=== THE INPUT ===
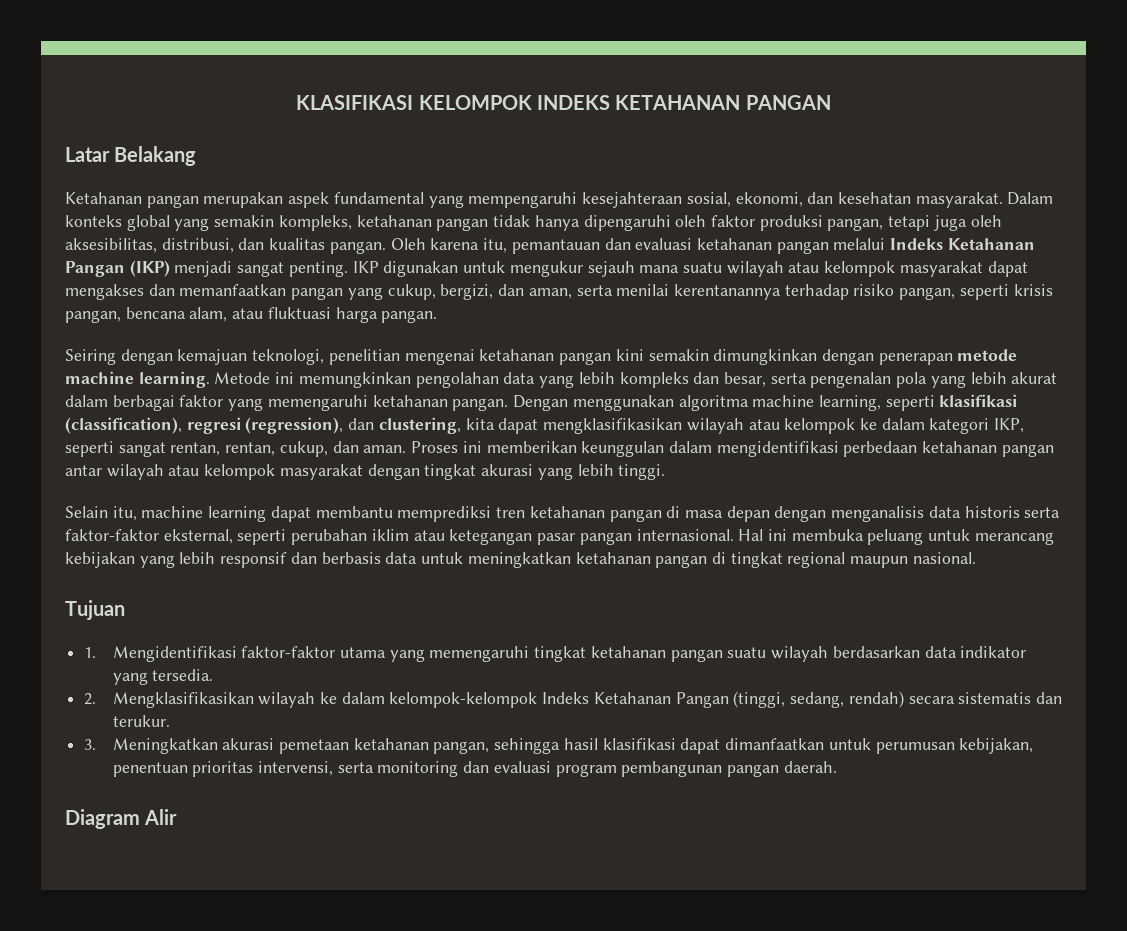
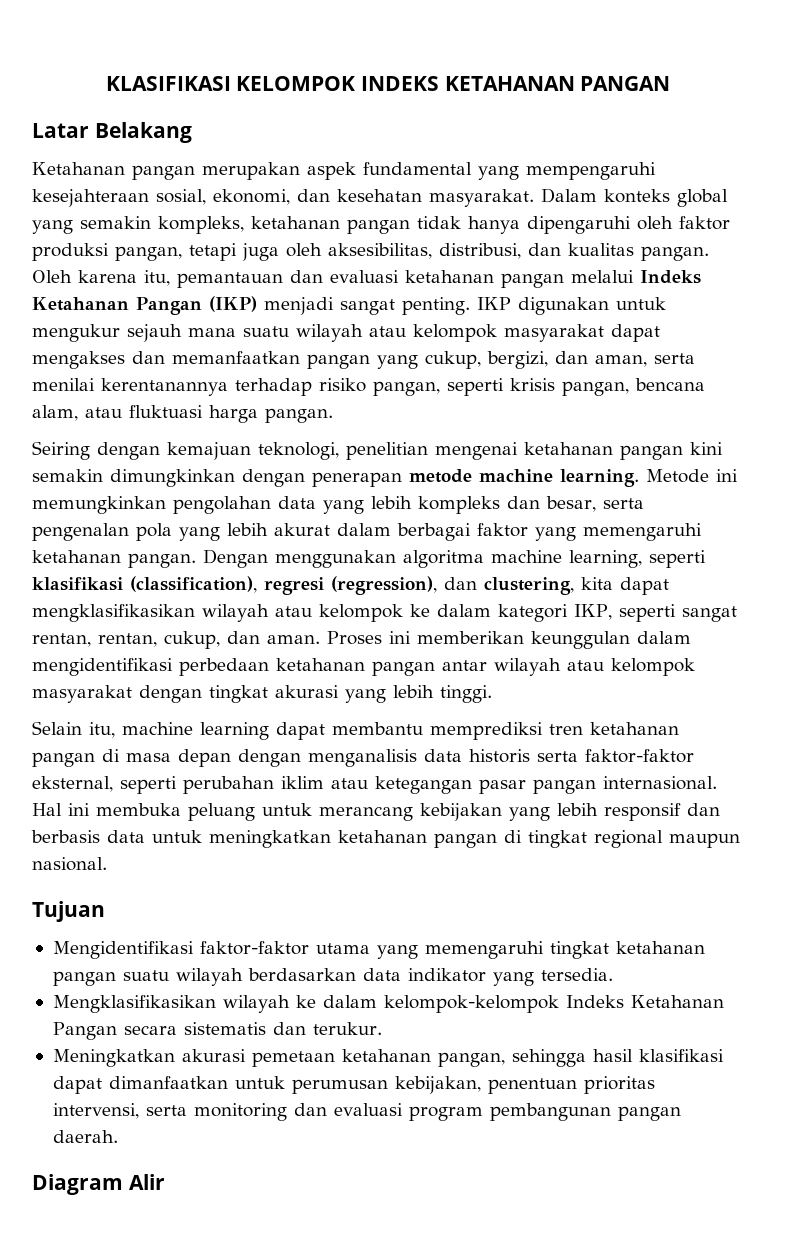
- 1. Mengidentifikasi faktor-faktor utama yang memengaruhi tingkat ketahanan pangan suatu wilayah berdasarkan data indikator yang tersedia.
+ Mengidentifikasi faktor-faktor utama yang memengaruhi tingkat ketahanan pangan suatu wilayah berdasarkan data indikator yang tersedia.
- 2. Mengklasifikasikan wilayah ke dalam kelompok-kelompok Indeks Ketahanan Pangan (tinggi, sedang, rendah) secara sistematis dan terukur.
+ Mengklasifikasikan wilayah ke dalam kelompok-kelompok Indeks Ketahanan Pangan secara sistematis dan terukur.
- 3. Meningkatkan akurasi pemetaan ketahanan pangan, sehingga hasil klasifikasi dapat dimanfaatkan untuk perumusan kebijakan, penentuan prioritas intervensi, serta monitoring dan evaluasi program pembangunan pangan daerah.
+ Meningkatkan akurasi pemetaan ketahanan pangan, sehingga hasil klasifikasi dapat dimanfaatkan untuk perumusan kebijakan, penentuan prioritas intervensi, serta monitoring dan evaluasi program pembangunan pangan daerah.

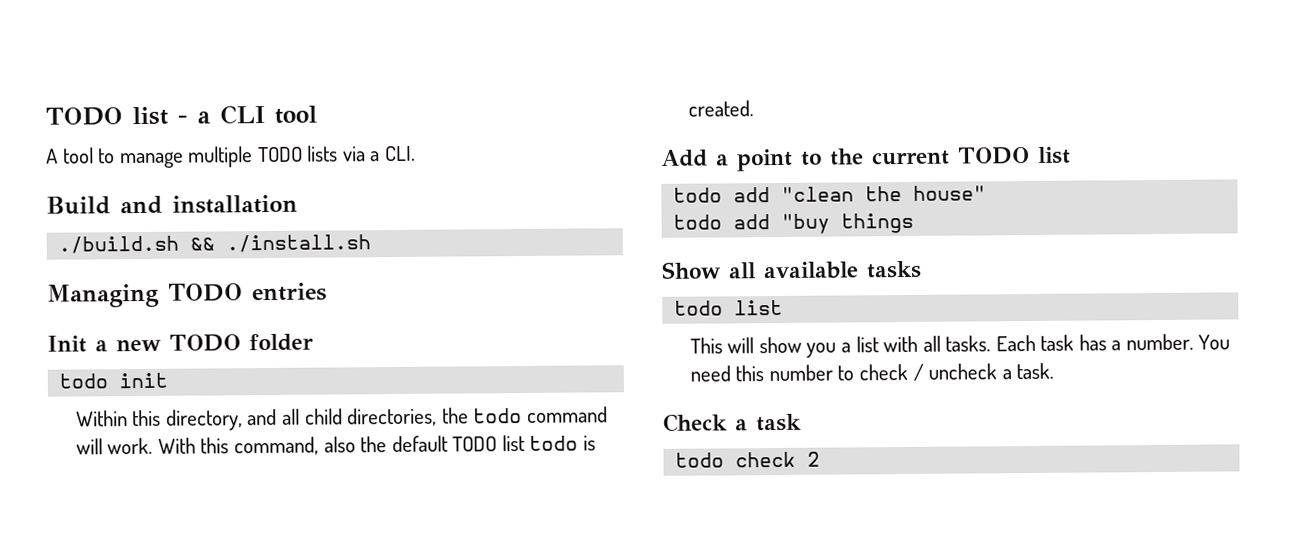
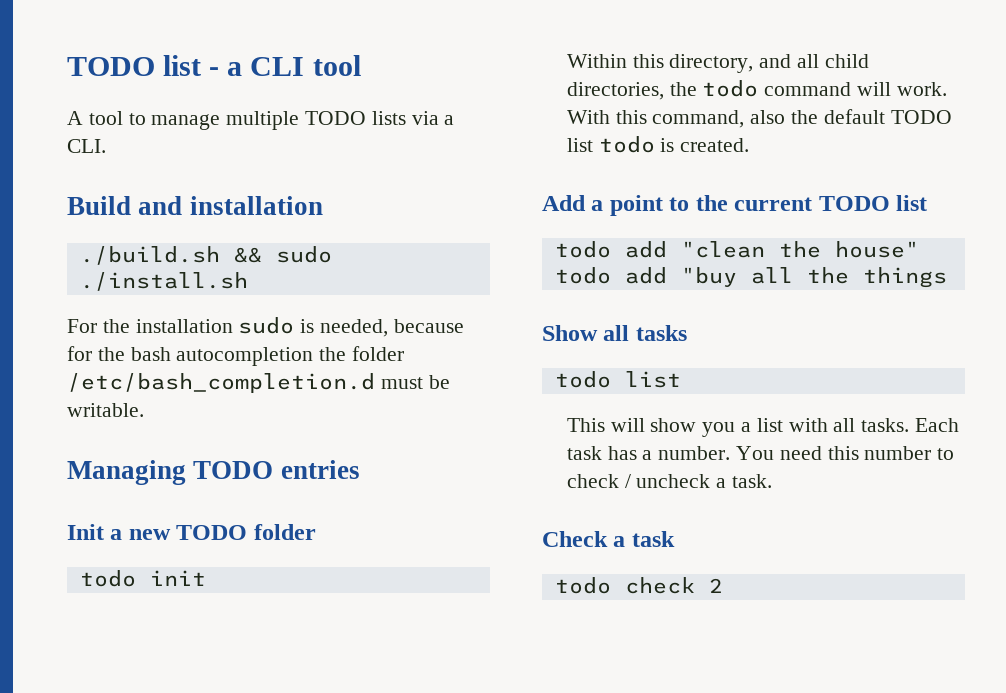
- ./build.sh && ./install.sh
+ ./build.sh && sudo ./install.sh
+ For the installation sudo is needed, because for the bash autocompletion the folder /etc/bash_completion.d must be writable.
- todo add "buy things
+ todo add "buy all the things
- Show all available tasks
+ Show all tasks

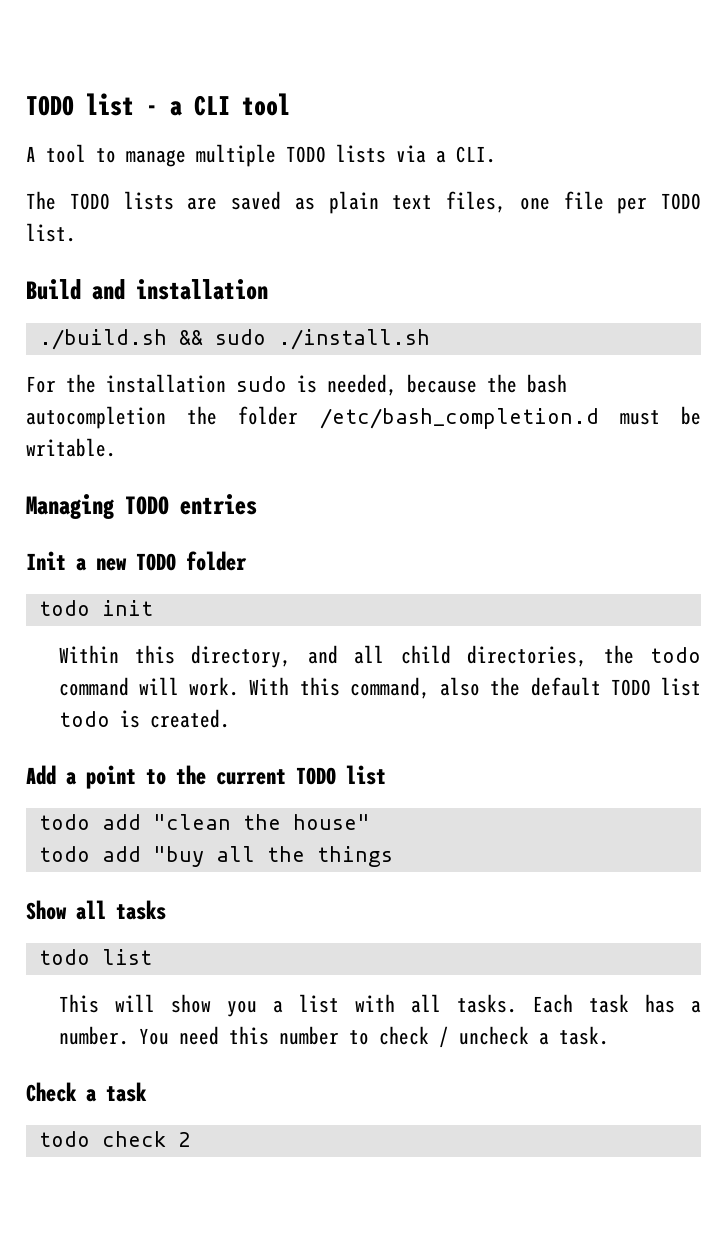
+ The TODO lists are saved as plain text files, one file per TODO list.
- For the installation sudo is needed, because for the bash autocompletion the folder /etc/bash_completion.d must be writable.
+ For the installation sudo is needed, because the bash autocompletion the folder /etc/bash_completion.d must be writable.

=== GOAL OF THE EXERCISE ===
Set down word for word, from the line that contains "- Show all available tasks" to the end of the listing above, every line and no picture.

=== EXERCISE RESPONSE ===
- Show all available tasks
+ Show all tasks

+ The TODO lists are saved as plain text files, one file per TODO list.
- For the installation sudo is needed, because for the bash autocompletion the folder /etc/bash_completion.d must be writable.
+ For the installation sudo is needed, because the bash autocompletion the folder /etc/bash_completion.d must be writable.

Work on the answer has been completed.